[Data entries]
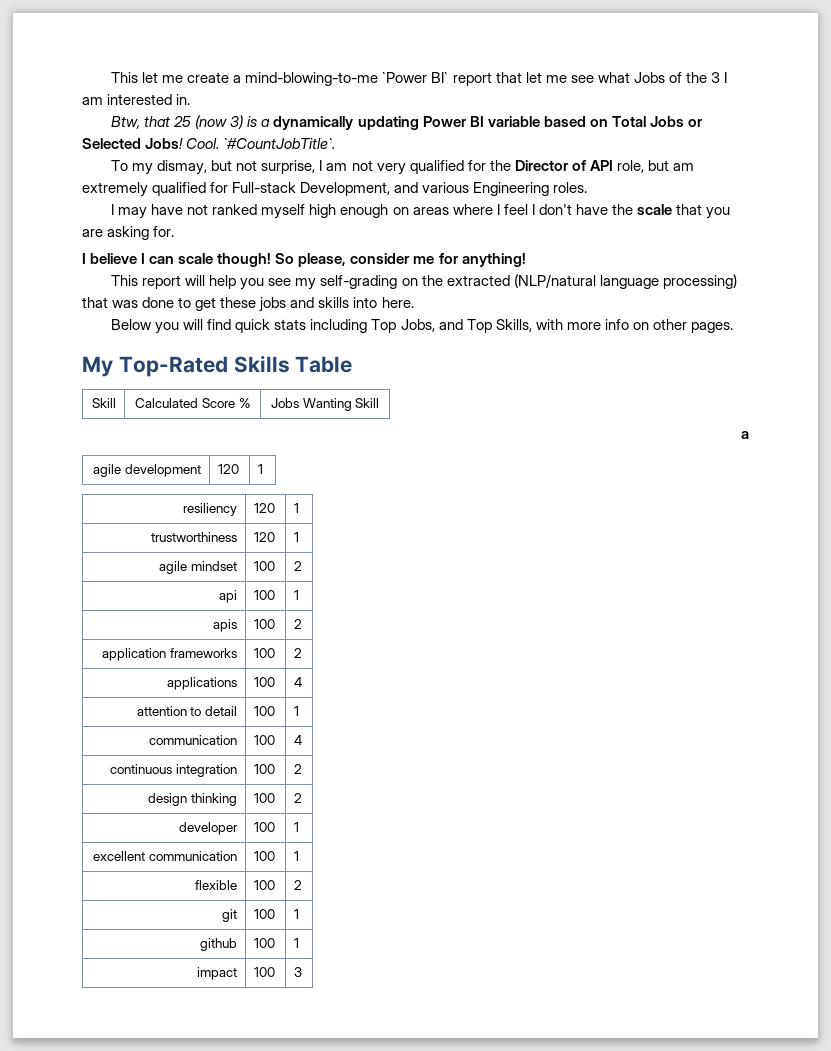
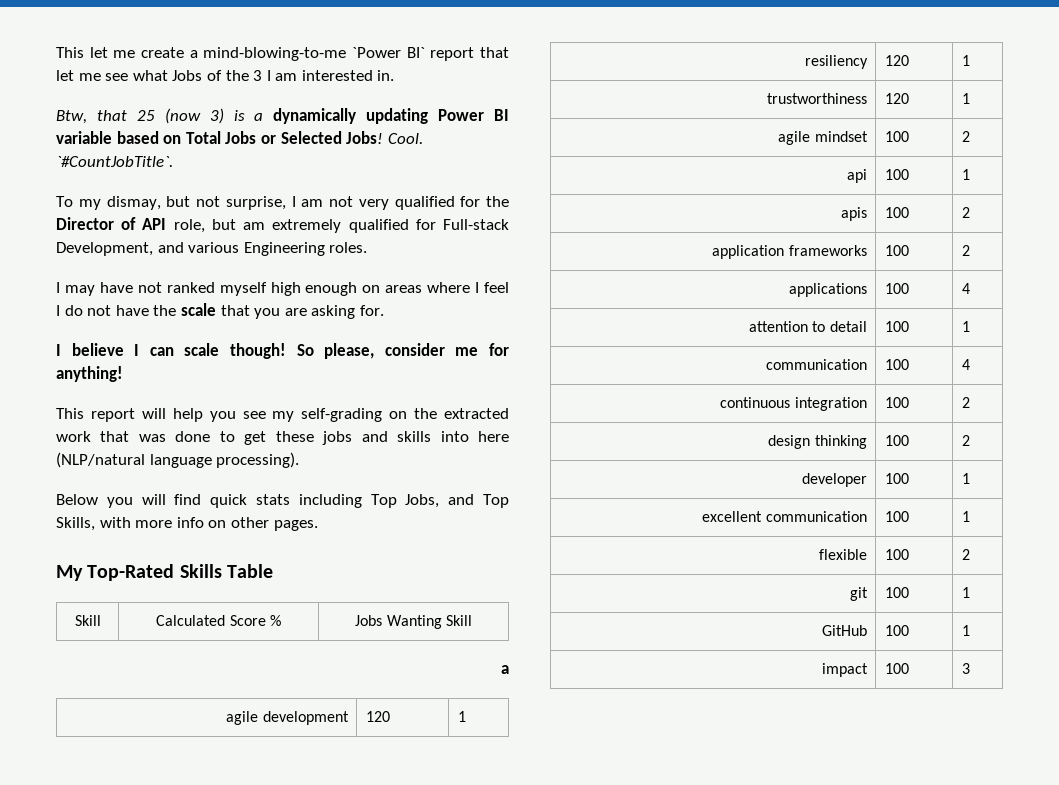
- I may have not ranked myself high enough on areas where I feel I don't have the scale that you are asking for.
+ I may have not ranked myself high enough on areas where I feel I do not have the scale that you are asking for.
- This report will help you see my self-grading on the extracted (NLP/natural language processing) that was done to get these jobs and skills into here.
+ This report will help you see my self-grading on the extracted work that was done to get these jobs and skills into here (NLP/natural language processing).
- github | 100 | 1
+ GitHub | 100 | 1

- **What to produce**
Apart from the pictures, repeat every entry exactly.

- **Answer area**
- I may have not ranked myself high enough on areas where I feel I don't have the scale that you are asking for.
+ I may have not ranked myself high enough on areas where I feel I do not have the scale that you are asking for.
- This report will help you see my self-grading on the extracted (NLP/natural language processing) that was done to get these jobs and skills into here.
+ This report will help you see my self-grading on the extracted work that was done to get these jobs and skills into here (NLP/natural language processing).
- github | 100 | 1
+ GitHub | 100 | 1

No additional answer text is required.